I think that got a bit blown out of proportion in America because so many different people began to write about it. When I say it was blown out of proportion, the experience was still fucking awful. It wasn't so much the arrest and me being in jail that was the most awful thing -- a local Portuguese paper wrote about my show and then I had all these bigots, homophobes and really hostile people coming to my Facebook page. The racist, homophobic rants, the slurs and hate speech that came from that country -- it was one of the most eye-opening, scary experiences I've ever had in my life.

On what makes a good wig:

My favorite place to get wigs is where the big girls go, which is Helena Collection in Meatpacking. That's where Eryka Badu and Nicki get all their bomb wigs. I can actually have them for the next nine months. But I also need to get better at not destroying them so quickly.
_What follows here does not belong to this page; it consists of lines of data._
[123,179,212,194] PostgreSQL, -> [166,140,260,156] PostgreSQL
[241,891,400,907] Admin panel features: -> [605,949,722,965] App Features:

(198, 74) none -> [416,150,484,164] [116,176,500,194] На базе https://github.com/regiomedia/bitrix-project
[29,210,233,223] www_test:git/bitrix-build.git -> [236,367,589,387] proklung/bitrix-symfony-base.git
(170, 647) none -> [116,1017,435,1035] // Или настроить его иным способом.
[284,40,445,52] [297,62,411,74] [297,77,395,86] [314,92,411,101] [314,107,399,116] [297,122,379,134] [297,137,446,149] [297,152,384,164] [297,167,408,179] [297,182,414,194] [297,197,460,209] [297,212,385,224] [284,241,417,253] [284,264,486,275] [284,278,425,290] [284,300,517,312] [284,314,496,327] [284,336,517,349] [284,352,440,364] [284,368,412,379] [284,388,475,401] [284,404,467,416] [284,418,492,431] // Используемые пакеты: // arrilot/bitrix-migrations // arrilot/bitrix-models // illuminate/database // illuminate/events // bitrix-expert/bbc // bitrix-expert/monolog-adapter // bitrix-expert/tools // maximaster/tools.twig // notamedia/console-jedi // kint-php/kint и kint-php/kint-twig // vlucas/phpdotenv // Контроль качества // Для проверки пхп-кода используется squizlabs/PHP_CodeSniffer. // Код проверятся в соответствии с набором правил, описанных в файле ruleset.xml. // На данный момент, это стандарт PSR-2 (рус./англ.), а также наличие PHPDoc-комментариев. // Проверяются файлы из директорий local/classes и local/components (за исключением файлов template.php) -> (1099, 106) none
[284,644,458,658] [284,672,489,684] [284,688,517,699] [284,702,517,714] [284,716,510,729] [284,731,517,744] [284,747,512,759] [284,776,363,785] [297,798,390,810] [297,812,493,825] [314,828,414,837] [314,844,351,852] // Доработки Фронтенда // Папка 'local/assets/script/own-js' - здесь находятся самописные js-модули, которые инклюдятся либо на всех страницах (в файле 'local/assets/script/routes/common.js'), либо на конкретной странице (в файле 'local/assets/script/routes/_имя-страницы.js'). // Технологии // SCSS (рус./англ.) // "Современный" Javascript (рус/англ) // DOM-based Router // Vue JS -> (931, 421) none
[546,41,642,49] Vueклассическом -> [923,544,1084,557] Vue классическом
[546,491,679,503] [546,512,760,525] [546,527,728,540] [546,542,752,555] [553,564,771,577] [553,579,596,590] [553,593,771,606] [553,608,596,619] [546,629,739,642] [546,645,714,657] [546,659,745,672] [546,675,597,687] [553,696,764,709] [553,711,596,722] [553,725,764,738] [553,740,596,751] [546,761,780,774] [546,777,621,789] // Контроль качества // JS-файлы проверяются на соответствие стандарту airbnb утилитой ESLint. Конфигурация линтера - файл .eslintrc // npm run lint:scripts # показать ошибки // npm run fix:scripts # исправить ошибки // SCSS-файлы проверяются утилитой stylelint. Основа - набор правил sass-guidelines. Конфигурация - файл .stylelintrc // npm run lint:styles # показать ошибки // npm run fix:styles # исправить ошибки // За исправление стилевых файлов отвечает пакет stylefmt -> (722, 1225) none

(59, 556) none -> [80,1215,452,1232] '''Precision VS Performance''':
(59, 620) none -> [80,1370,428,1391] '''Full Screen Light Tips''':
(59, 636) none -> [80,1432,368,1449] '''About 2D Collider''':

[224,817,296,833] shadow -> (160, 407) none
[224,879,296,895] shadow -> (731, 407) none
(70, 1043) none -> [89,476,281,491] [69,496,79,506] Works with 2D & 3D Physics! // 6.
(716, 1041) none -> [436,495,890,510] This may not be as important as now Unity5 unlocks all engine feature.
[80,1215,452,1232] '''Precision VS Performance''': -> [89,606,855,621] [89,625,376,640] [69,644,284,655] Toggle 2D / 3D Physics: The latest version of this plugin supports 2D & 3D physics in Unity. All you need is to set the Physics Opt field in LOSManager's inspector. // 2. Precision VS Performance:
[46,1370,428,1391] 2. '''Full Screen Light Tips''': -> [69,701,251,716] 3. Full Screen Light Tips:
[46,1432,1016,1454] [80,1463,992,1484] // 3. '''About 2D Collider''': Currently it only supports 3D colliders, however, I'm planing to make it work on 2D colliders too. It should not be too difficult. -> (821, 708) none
On the Gay Dog Food bonus track, "Solange in the Elevator," featuring Katie Got Bandz:

The song is just basically a bad girl anthem about letting people who think they can manipulate you know that they can't. The title comes from one of the first lines in the song, 'I'm Solange in the elevator; watch your ass. You're phony, faking in my face; that shit don't get a pass.'

On moving to Los Angeles:

I have to go back to Europe quickly to do some shows, but then I'm coming back and I'm finally getting my own place December 1st. I haven't had my own apartment since June of 2012. Traveling so much these past two years has been so spiritual. Touring has become about so much more than just the shows. The soul travel is what I've gotten really into, but the difficult part is riding on the road. Doing things like laundry can become super difficult if you're on the road for so long, so that's why I feel really good about this move to Los Angeles. Once I'm really settled, I'll have mastered my own domain and my life won't always be dictated by a cattle call to and from the stage.